Non so più come eravamo entrate nel discorso; mi disse: lavoro come aiuto in cucina, qui, in centro. Ogni volta che mi abbasso a prendere una pentola, mi scricchiolano le ginocchia. La notte, quando rientro a casa, stento ad addormentarmi per il mal di schiena. Ho appena compiuto 61 anni, e pensavo di esserci ormai. Non so proprio se ce la farò a continuare per altri 4 anni.
Mi chiedo: c'è da darle torto?


A livelli ben diversi, un chirurgo che ho conosciuto di recente, titolato, di reputazione, eppure ancora straordinariamente vero, mi ha confidato: dopo tanti anni di lavoro e di studio, sono contento di quello che sono riuscito a realizzare, di cosa ho costruito. Le mie giornate sono intense; neppure mi accorgo, a volte, di essere arrivato a sera. Recentemente mi hanno proposto un nuovo incarico, la guida di un centro specializzato all'estero. E' tutto da impostare, potrei costruire un'eccellenza da zero. Ma sai cosa ti dico? Ho già dato
La persona in questione si sposta di frequente all'estero, per cicli di lezioni e interventi vari, congressi inclusi. Quindi, non si sarebbe trattato di un qualcosa lontano dalle sue abitudini, o dalle sue corde.
Ma è stanco, evidentemente. Oppure le sue priorità stanno diventando altre, se già altre non sono.

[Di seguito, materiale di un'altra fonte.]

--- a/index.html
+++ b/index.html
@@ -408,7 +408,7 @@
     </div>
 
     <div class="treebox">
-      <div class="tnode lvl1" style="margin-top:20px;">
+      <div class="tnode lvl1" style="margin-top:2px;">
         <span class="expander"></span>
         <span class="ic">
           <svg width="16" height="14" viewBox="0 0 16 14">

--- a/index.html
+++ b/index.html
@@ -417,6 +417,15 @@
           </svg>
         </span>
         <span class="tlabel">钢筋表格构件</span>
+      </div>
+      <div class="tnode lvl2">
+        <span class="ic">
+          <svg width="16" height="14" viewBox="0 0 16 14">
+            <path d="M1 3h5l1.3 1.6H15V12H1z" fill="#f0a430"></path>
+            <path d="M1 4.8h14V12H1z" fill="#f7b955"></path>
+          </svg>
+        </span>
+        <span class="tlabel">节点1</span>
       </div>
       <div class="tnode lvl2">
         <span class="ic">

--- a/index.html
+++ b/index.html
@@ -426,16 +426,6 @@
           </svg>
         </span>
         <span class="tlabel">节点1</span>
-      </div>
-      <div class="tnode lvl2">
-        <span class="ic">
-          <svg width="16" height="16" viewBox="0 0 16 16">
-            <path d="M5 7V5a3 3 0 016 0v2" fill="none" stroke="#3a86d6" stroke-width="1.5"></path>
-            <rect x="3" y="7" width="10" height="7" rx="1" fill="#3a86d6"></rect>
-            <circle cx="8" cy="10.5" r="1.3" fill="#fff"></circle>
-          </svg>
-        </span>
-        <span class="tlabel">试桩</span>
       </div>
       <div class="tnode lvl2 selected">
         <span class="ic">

La riflessione quindi si impone, almeno per me.
Ovvio che non siamo tutti uguali. Non lo sono le nostre professioni, le nostre condizioni di salute, il nostro stato generale. A parità di età, quello che abbiamo vissuto e la nostra personale struttura psicofisica marcano la differenza, anche dal punto di vista professionale.
Eppure forse c'è un filo rosso che ci lega, nelle varie fasi della vita. L'entusiasmo e l'incoscienza della prima giovinezza lo conosciamo tutti. Poi la voglia di emergere, infine quella di dare valore e senso ai gesti di ogni giorno. Le stagioni della vita. Eccetera eccetera.
Forse, dico. Non sono certa che il filo rosso valga per tutti, ma sospetto che accomuni molti di noi. Ne è riprova, e non frutto del caso, il fatto che nei bei tempi andati fossero i 'vecchi' ad insegnare ai giovani. I 'vecchi' sentivano così che la loro esperienza era servita; acquistavano senso, e valore, gli anni spesi. Anche, e soprattutto, nell'ambito del lavoro.

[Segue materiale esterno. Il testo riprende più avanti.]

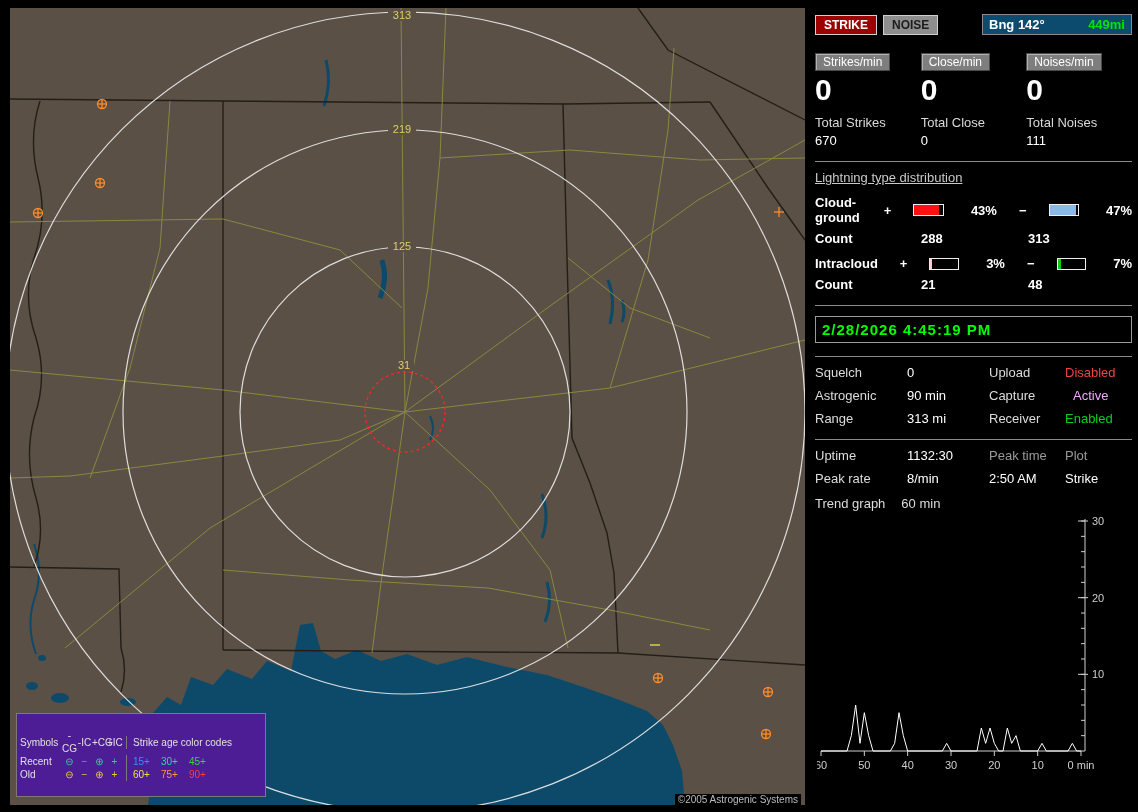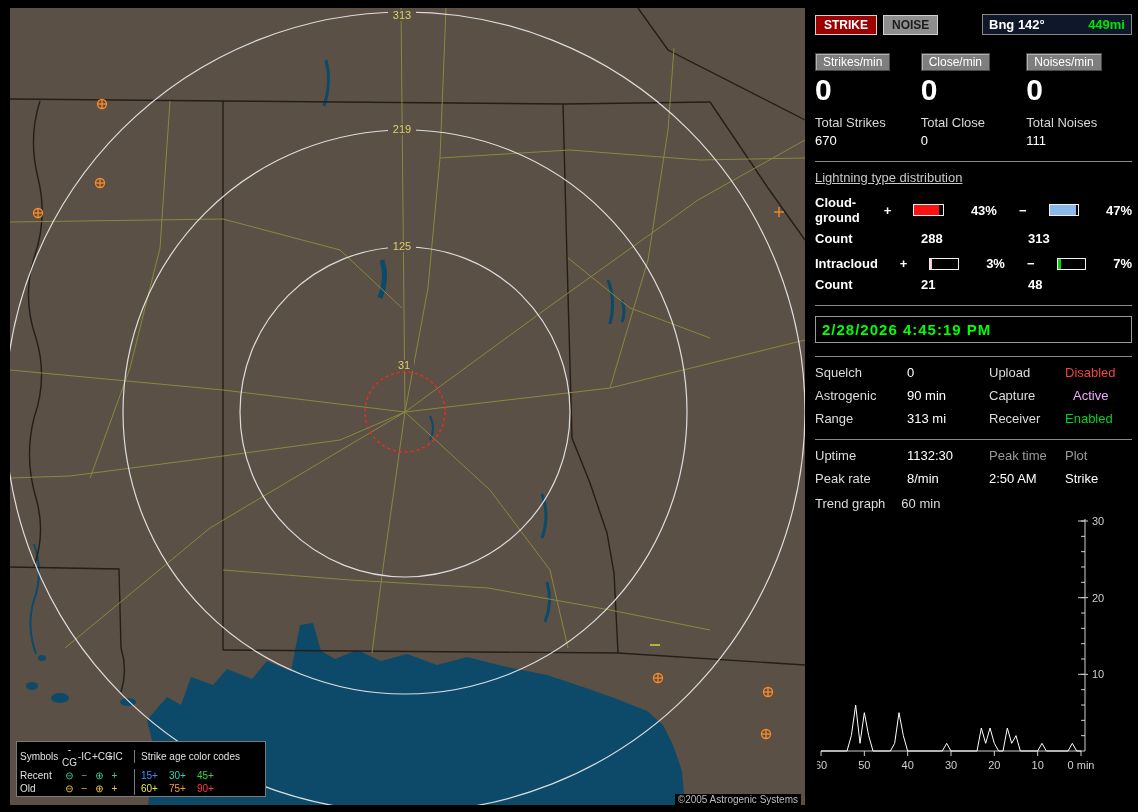--- a/index.html
+++ b/index.html
@@ -22,7 +22,7 @@
   .btn-row{display:flex;align-items:center;margin-top:14px;gap:6px;}
   .strike-btn{background:#9c0000;color:#fff;font-weight:bold;border:1px solid #cfcfcf;font-size:12px;padding:2px 8px;font-family:inherit;cursor:pointer;}
   .noise-btn{background:#8e8e8e;color:#1c1c1c;font-weight:bold;border:1px solid #cfcfcf;font-size:12px;padding:2px 8px;font-family:inherit;cursor:pointer;}
-  .bng-box{margin-left:auto;display:flex;justify-content:space-between;align-items:flex-end;width:136px;background:#0f172a;border:1px solid #8a8a8a;padding:2px 6px;font-weight:bold;color:#fff;}
+  .bng-box{margin-left:auto;display:flex;justify-content:space-between;align-items:flex-end;width:136px;background:#0c4a6e;border:1px solid #8a8a8a;padding:2px 6px;font-weight:bold;color:#fff;}
   .bng-box .dist{color:#00e400;}
 
   .cols{display:flex;margin-top:18px;}

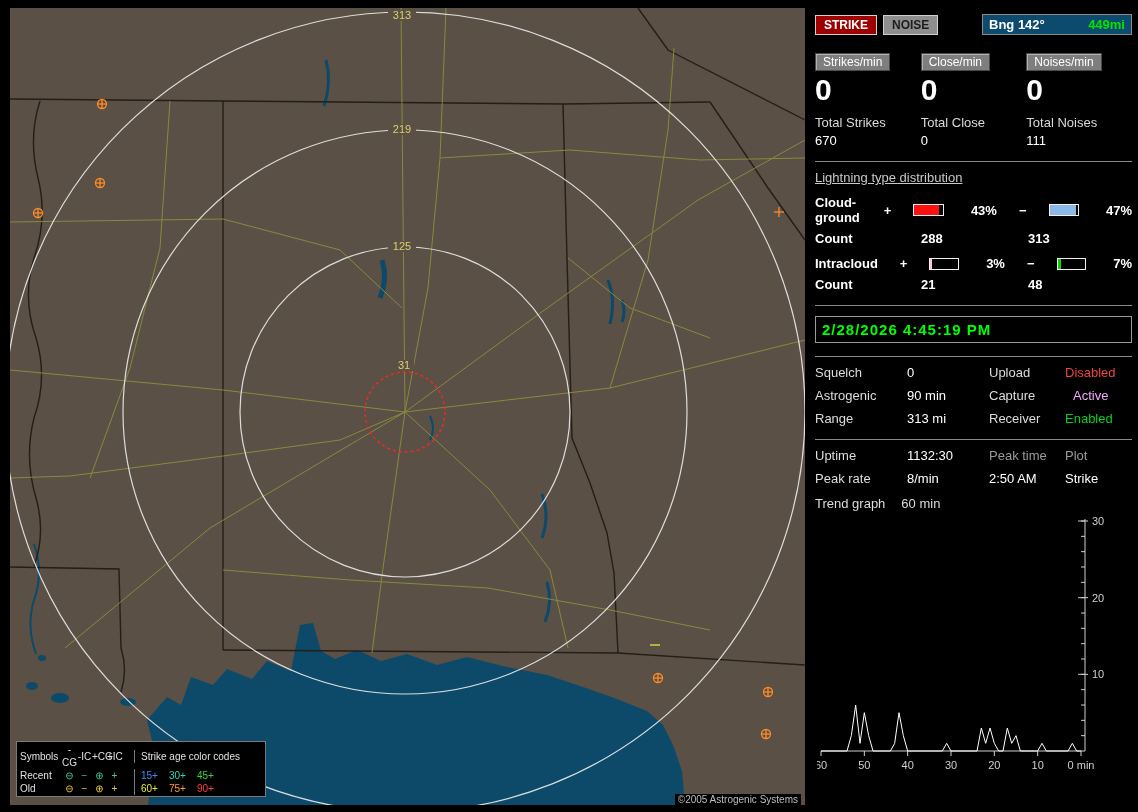--- a/index.html
+++ b/index.html
@@ -10,7 +10,7 @@
   .map-wrap svg{display:block;}
   .map-wrap text{font-family:"Liberation Sans",sans-serif;}
 
-  .legend{position:absolute;left:6px;bottom:8px;width:242px;background:#000000;border:1px solid #7a7a7a;font-size:10px;line-height:13px;color:#e0e0e0;padding:1px 3px;}
+  .legend{position:absolute;left:6px;bottom:8px;width:242px;background:#4c1d95;border:1px solid #7a7a7a;font-size:10px;line-height:13px;color:#e0e0e0;padding:15px 3px;}
   .lrow{display:grid;grid-template-columns:42px 15px 15px 15px 15px auto;align-items:center;}
   .lage-head,.lages{border-left:1px solid #7a7a7a;padding-left:6px;margin-left:12px;}
   .lages{display:flex;gap:11px;}

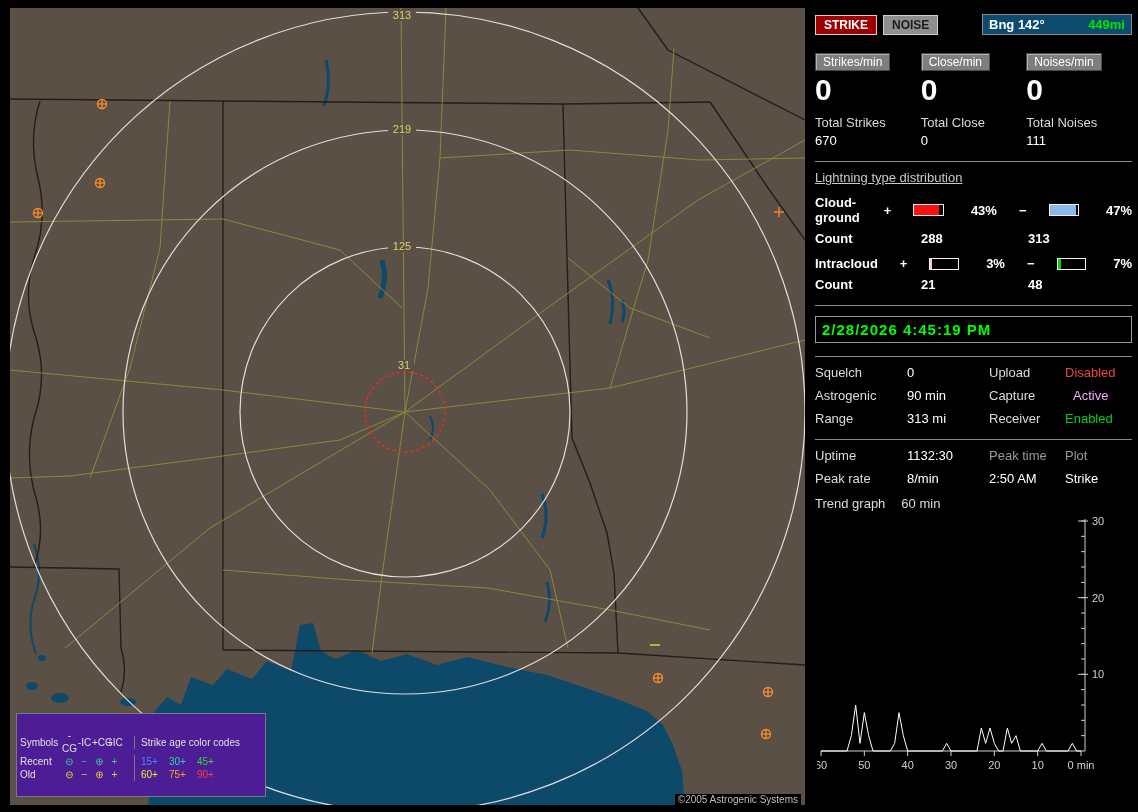--- a/index.html
+++ b/index.html
@@ -12,7 +12,7 @@
 
   .legend{position:absolute;left:6px;bottom:8px;width:242px;background:#4c1d95;border:1px solid #7a7a7a;font-size:10px;line-height:13px;color:#e0e0e0;padding:15px 3px;}
   .lrow{display:grid;grid-template-columns:42px 15px 15px 15px 15px auto;align-items:center;}
-  .lage-head,.lages{border-left:1px solid #7a7a7a;padding-left:6px;margin-left:12px;}
+  .lage-head,.lages{border-left:1px solid #7a7a7a;padding-left:6px;margin-left:4px;}
   .lages{display:flex;gap:11px;}
   .lsym{text-align:center;}
   .copyright{position:absolute;right:4px;bottom:0;font-size:10px;color:#bdbdbd;background:#000;padding:0 3px;}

Per cui, proseguendo il filo logico:
1) adesso c'è qualcosa che non va. In azienda, per esempio, sono scomparsi i 'vecchi' che insegnino (e 'vecchi' lo si è prestissimo: quando si costo troppo) e mancano i giovani cui trasferire (non si assume, o si assume in modo flessibile, a tempo). I 'vecchi', adesso, se espulsi dal mondo del lavoro anzitempo, invece di insegnare passano il tempo a rodersi il fegato, finchè non trovano un nuovo posto, che forse è quello che dovrebbe ricoprire il giovane, a giudicare dai compensi.
2) adesso c'è un'esigenza diversa. I nuovi metodi introdotti di recente - per esempio la Lean - non favoriscono il processo di insegnamento 'tradizionale', perchè RIVOLUZIONANO di fatto il modo di lavorare, lo status quo,favorendo un tipo di insegnamento cui non tutti i 'vecchi' sono abituati (il coaching è relativamente nuovo alle nostre latitudini); salvo iniziative del tutto individuali, o altre eccezioni. Ma lo ripeto: se con l'aggettivo 'vecchio' si identifica la persona di 45-50 anni o giù di lì, il discorso tende a decadere, e vale piuttosto il caso 1), altresì detto "adesso c'è qualcosa che non va". 

Credo che dovremmo tutti fare mente locale alla questione.
Perchè 'vecchi' prima o poi, e a Dio piacendo, lo saremo tutti.